Felicity Waterman is an English actress known for her role as Vanessa Hunt during the final two seasons of the television drama series Knots Landing, and for her role as regular cast member Lt. Abigail Hawling on the syndicated television series Pensacola: Wings of Gold (1999–2000).

She has also appeared in other TV series such as Thunder in Paradise (as Megan Whitaker Spencer, two episodes, 1994) Babylon 5 (as "Kelsey" in "Mind War", 1994), SeaQuest DSV, Ellen, Northern Exposure, Weird Science and La Femme Nikita, and in direct-to-video movies including Unlawful Passage, Lena's Holiday, and Miracle Beach.

==Personal life==
Waterman's father was in the British Army. Her grandfather flew Spitfires during World War II. Her mother taught children with learning disabilities.
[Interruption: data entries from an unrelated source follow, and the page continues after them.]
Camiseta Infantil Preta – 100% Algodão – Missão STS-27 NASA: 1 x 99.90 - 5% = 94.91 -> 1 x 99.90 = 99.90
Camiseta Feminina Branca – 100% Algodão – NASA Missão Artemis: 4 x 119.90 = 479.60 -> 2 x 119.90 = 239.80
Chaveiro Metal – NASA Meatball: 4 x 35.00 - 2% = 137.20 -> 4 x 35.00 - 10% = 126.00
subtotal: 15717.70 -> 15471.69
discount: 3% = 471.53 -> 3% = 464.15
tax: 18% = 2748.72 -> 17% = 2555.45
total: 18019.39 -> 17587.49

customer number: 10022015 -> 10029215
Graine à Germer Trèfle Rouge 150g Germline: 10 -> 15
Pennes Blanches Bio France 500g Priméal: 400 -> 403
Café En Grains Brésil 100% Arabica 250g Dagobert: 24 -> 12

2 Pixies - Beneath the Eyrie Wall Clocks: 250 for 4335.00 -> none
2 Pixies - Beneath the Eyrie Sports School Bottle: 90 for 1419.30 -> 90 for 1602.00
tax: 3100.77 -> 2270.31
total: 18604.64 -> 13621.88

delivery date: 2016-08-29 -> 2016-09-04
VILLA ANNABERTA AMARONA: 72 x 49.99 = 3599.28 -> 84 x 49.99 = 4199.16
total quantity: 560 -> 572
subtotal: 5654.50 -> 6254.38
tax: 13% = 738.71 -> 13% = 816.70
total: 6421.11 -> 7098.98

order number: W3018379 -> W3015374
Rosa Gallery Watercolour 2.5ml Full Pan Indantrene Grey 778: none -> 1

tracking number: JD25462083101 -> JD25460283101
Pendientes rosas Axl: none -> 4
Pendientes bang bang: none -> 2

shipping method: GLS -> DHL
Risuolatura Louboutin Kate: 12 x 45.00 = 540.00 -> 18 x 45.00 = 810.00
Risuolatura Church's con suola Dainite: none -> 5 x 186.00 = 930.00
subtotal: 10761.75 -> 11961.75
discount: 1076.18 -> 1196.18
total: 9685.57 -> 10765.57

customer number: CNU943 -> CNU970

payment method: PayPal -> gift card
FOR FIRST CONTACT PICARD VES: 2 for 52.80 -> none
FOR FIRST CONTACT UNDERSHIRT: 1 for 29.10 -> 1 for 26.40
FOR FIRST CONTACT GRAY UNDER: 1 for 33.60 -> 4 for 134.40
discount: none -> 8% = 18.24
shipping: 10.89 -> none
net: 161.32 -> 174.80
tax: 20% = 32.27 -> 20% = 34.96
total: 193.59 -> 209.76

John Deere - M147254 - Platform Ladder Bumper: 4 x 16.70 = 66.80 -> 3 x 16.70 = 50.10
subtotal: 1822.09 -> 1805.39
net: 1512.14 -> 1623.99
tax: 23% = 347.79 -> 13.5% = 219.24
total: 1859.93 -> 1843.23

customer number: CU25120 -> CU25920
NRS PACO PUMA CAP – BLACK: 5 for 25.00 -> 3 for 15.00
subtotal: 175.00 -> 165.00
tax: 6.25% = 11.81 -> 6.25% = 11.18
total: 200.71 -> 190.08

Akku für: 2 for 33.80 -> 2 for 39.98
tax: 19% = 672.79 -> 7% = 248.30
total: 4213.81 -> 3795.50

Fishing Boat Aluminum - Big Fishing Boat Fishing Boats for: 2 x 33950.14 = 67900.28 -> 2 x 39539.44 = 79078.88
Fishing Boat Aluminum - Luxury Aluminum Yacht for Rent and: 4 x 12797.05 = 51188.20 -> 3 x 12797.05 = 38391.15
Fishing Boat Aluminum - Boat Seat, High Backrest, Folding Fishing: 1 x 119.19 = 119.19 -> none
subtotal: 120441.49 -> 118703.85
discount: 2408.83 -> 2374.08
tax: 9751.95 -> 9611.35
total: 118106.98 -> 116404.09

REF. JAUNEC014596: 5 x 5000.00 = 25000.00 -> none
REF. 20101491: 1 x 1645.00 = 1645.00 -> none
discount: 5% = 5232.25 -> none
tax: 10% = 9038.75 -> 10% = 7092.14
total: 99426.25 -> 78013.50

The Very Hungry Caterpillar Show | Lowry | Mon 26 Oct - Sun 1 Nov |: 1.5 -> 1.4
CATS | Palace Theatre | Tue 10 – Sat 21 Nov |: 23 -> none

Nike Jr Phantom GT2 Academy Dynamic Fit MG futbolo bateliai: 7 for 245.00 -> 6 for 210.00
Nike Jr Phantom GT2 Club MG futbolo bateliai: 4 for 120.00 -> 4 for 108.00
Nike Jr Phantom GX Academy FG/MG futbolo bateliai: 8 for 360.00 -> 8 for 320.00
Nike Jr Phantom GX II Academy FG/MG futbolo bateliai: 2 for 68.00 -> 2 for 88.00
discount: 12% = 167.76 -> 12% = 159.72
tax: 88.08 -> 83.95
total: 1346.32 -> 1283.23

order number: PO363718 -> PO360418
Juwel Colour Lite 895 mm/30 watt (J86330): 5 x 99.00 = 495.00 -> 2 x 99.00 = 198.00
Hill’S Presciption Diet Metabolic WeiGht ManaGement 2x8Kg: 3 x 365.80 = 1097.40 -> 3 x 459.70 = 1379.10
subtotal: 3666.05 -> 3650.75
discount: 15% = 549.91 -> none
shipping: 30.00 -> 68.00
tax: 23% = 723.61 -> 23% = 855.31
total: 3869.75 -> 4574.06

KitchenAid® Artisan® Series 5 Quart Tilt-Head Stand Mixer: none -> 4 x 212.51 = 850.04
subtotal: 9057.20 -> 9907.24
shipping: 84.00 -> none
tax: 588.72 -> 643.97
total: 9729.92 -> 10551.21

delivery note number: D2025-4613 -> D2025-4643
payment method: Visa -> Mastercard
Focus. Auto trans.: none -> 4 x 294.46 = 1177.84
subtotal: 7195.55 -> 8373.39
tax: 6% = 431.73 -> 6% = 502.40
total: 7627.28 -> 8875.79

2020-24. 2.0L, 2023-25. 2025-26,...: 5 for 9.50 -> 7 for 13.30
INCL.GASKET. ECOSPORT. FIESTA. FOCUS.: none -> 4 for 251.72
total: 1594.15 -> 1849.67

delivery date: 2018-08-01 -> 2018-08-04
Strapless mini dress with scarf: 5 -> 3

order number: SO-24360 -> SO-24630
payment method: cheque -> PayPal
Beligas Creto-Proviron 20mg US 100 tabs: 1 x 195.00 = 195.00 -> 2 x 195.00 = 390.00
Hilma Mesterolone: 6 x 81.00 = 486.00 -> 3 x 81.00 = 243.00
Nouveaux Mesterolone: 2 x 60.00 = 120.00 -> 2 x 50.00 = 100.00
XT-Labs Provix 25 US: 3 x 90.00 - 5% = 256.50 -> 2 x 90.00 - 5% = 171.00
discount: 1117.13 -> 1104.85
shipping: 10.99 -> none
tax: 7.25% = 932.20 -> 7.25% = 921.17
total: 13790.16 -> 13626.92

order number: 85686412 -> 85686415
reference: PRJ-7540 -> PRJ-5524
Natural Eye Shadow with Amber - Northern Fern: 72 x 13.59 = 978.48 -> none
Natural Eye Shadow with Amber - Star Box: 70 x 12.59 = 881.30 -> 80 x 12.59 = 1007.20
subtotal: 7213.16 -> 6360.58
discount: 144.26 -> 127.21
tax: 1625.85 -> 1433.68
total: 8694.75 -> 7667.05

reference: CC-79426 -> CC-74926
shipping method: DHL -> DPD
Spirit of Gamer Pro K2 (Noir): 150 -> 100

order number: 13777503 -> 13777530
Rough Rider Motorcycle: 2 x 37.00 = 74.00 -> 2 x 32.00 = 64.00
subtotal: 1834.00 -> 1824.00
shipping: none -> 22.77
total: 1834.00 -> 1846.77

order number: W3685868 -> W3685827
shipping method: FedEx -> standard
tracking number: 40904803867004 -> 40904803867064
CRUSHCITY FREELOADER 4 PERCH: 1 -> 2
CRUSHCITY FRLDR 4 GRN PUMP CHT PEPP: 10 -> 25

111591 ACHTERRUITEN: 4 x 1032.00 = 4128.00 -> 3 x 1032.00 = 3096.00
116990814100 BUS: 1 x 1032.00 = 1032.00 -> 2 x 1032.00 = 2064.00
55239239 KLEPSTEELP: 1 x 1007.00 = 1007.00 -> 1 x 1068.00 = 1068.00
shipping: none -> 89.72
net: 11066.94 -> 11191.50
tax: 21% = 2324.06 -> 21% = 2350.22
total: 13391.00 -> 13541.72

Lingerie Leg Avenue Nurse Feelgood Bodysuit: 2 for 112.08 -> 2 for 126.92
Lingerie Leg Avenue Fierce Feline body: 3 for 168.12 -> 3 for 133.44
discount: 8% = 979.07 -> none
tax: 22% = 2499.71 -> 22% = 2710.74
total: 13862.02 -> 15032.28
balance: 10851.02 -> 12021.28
Waterman attended boarding school at Millfield, in Somerset, England. Waterman focused on athletics, but a back injury curtailed a promising career as a high jumper. Switching to a more academic course of study, she entered Oxford University in 1982, where she read Geography at Christ Church. After graduating in 1985, she began modelling as a way to see the world, and was eventually brought to Los Angeles by the prestigious Elite Agency.

Her first roles were bit parts in Side Out and Die Hard 2, playing a stewardess in both films. Her first film in a lead role was 1991's Lena's Holiday, in which she played an East German tourist in Los Angeles who gets caught up in a murder plot.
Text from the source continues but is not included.